■ WORK ORDER: Among the entries below, find the lines holding "none" and copy them.

■ INPUT FOR THIS TASK:
==========

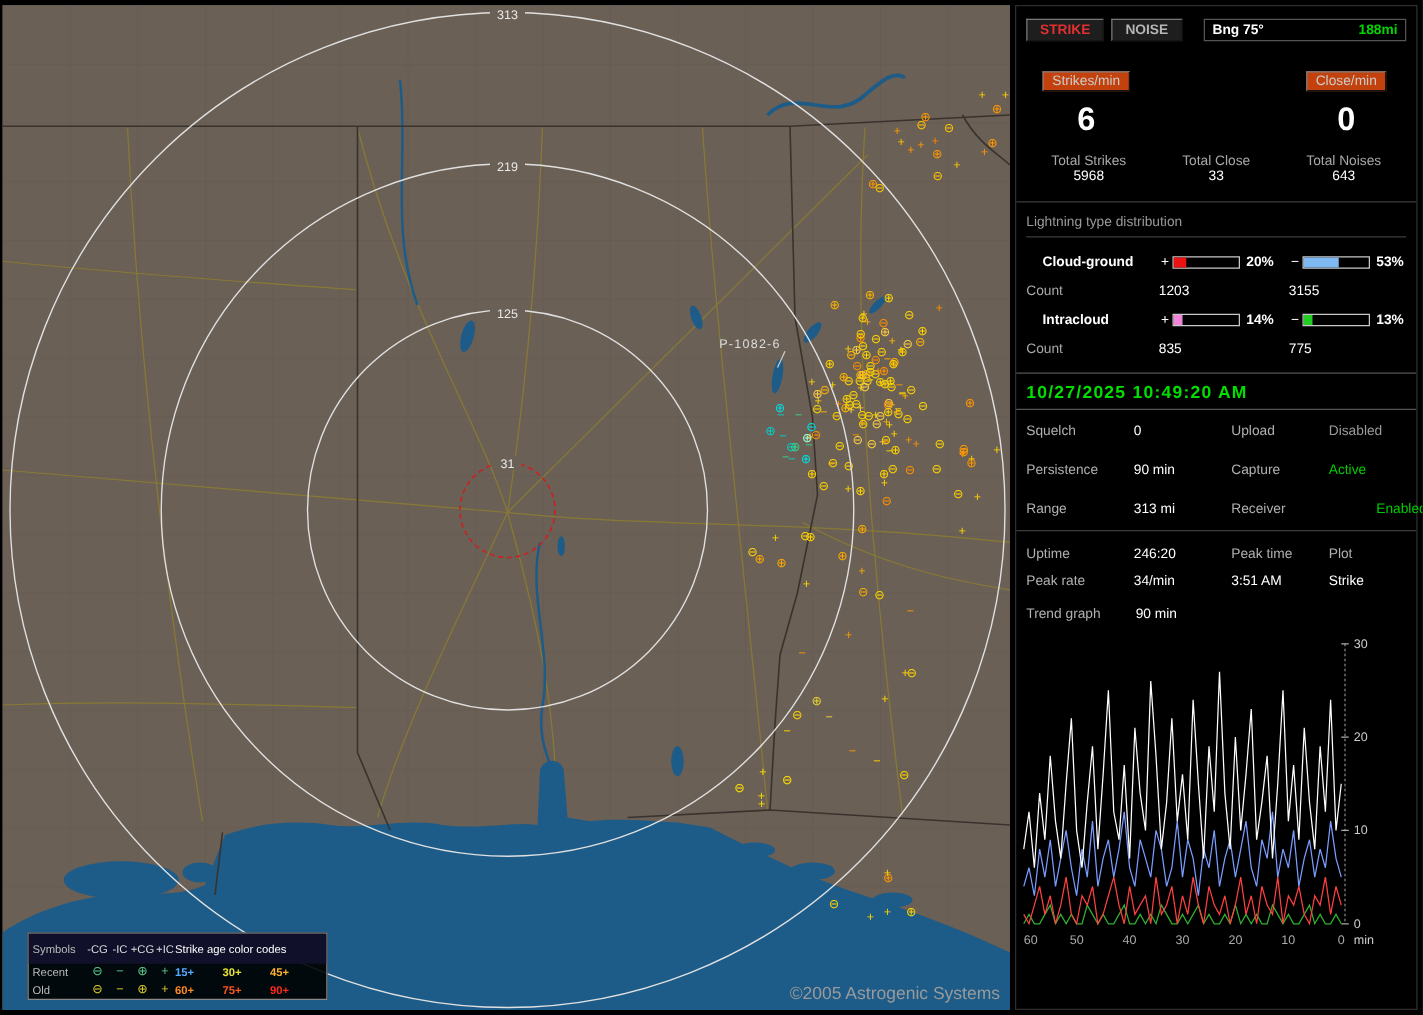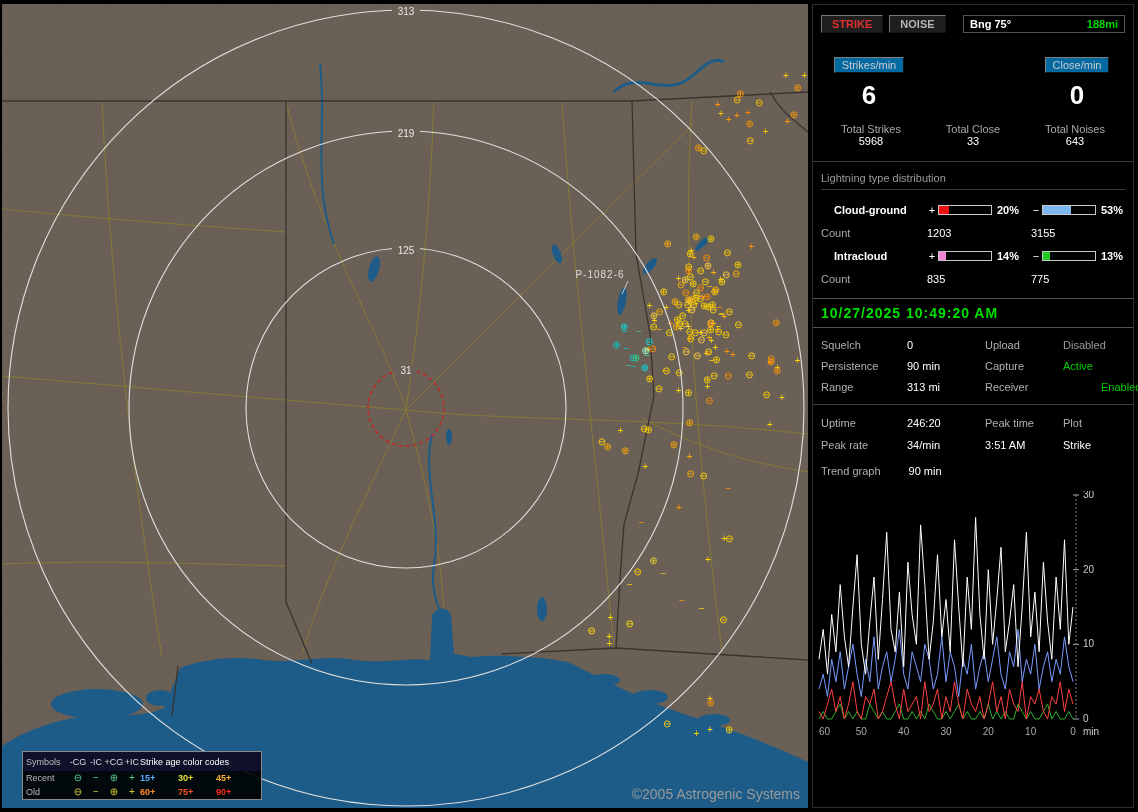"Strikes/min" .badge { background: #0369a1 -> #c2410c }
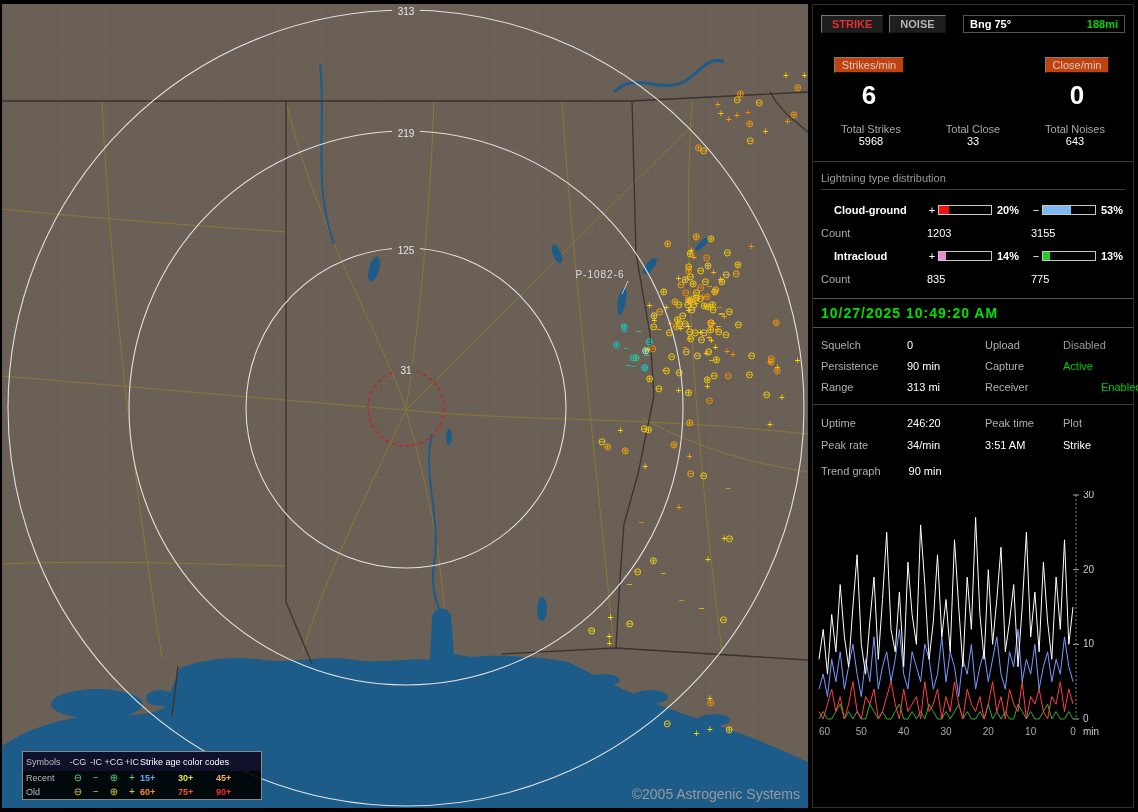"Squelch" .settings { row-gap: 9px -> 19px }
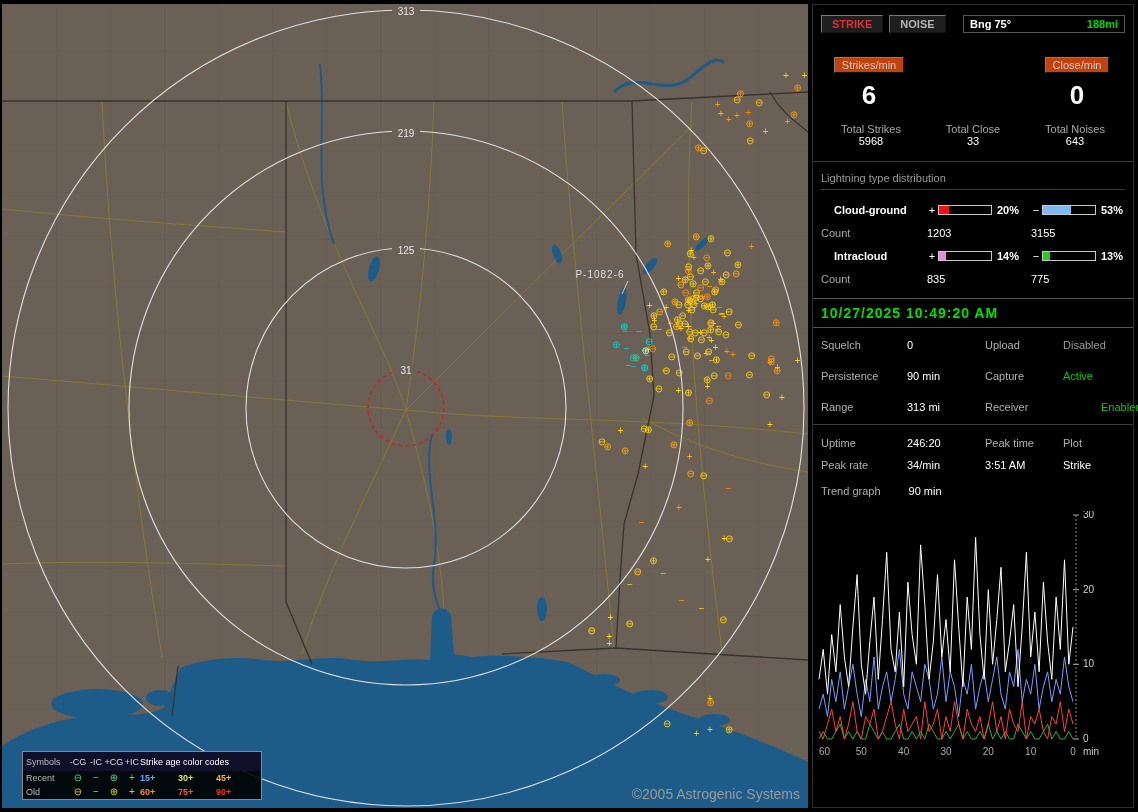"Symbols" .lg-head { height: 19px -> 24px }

==========

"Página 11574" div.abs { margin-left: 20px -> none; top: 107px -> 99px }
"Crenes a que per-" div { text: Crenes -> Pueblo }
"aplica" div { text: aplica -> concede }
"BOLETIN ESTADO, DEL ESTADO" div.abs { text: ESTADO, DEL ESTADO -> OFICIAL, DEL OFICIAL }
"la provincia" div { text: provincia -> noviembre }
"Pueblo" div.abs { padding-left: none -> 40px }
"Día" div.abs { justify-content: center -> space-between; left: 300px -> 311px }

==========

■ ANSWER BOX:
"Página 11574" div.abs { margin-left: 20px -> none; top: 107px -> 99px }
"Pueblo" div.abs { padding-left: none -> 40px }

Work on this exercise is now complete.